|Home | About | Journals | Submit | Contact Us | Français|
The purpose of this study was to assess an alternative statistical approach—multiple imputation—to risk factor redistribution in the national human immunodeficiency virus (HIV)/acquired immunodeficiency syndrome (AIDS) surveillance system as a way to adjust for missing risk factor information.
We used an approximate model incorporating random variation to impute values for missing risk factors for HIV and AIDS cases diagnosed from 2000 to 2004. The process was repeated M times to generate M datasets. We combined results from the datasets to compute an overall multiple imputation estimate and standard error (SE), and then compared results from multiple imputation and from risk factor redistribution. Variables in the imputation models were age at diagnosis, race/ethnicity, type of facility where diagnosis was made, region of residence, national origin, CD-4 T-lymphocyte cell count within six months of diagnosis, and reporting year.
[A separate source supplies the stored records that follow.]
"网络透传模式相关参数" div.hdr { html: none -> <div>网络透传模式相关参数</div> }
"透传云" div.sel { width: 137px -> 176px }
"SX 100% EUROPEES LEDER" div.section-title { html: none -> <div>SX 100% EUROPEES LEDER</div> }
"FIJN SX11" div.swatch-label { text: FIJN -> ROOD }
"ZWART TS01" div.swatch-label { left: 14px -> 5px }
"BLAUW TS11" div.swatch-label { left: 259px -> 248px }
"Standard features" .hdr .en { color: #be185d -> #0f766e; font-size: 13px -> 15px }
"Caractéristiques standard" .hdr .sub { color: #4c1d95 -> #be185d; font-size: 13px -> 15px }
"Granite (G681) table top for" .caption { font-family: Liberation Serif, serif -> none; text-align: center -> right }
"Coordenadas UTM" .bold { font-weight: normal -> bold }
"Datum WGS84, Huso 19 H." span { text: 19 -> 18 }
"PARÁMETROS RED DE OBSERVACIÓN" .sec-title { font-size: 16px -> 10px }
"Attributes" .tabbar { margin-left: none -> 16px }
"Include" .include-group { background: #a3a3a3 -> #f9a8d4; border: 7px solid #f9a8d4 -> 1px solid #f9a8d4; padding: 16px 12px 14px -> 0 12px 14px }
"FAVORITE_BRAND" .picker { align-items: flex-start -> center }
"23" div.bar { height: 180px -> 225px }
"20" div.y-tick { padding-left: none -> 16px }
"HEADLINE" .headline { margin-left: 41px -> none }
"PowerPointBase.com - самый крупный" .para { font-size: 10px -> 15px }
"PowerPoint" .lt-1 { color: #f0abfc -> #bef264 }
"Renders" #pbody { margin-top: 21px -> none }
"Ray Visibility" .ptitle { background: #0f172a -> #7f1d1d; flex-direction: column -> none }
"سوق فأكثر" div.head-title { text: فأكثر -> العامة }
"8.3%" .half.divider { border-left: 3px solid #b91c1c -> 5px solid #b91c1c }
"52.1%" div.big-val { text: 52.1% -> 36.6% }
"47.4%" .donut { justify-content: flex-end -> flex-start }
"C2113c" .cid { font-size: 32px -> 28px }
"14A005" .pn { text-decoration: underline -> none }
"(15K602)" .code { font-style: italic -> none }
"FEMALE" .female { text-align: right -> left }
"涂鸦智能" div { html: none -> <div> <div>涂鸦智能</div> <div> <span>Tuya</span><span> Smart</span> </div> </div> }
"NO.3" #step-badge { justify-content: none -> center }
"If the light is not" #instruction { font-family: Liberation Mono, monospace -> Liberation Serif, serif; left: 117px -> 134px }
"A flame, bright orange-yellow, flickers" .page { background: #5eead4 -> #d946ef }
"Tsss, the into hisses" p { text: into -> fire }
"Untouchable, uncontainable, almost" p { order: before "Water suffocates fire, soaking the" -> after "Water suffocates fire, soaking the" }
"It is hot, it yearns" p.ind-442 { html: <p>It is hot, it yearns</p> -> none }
In HIV data, male-to-male sexual contact accounted for 67.3% of cases by risk factor redistribution and 70.4% (SE=0.45) by multiple imputation. Also among males, injection drug use (IDU) accounted for 11.6% and 10.8% (SE=0.34), and high-risk heterosexual contact for 15.1% and 13.0% (SE=0.34) by risk factor redistribution and multiple imputation, respectively. Among females, IDU accounted for 18.2% and 17.9% (SE=0.61), and high-risk heterosexual contact for 80.8% and 80.9% (SE=0.63) by risk factor redistribution and multiple imputation, respectively.
Because multiple imputation produces less biased subgroup estimates and offers objectivity and a semiautomated approach, we suggest consideration of its use in adjusting for missing risk factor information.
Since the early 1980s, recording behavioral risk factors associated with acquired immunodeficiency syndrome (AIDS) and then with human immunodeficiency virus (HIV) infection has been critical in elucidating the infectious nature of the epidemic, identifying areas in which prevention efforts are essential (i.e., screening blood donations), and focusing prevention and treatment programs on the basis of major transmission routes. However, throughout the 1990s, the proportion of cases that were reported to the Centers for Disease Control and Prevention (CDC) without an identified risk factor for HIV infection increased. In 2005, approximately 40% of HIV cases, compared with less than 20% in 1994, were reported to CDC without risk factor information.1,2
In the U.S., the legal authority to collect and store information on cases of HIV and AIDS resides with the governments of the 50 states, the District of Columbia (DC), and U.S.-dependent areas. Government agencies voluntarily forward HIV and AIDS surveillance data to CDC after removing personally identifying information, including the patient's name, from the record for each case.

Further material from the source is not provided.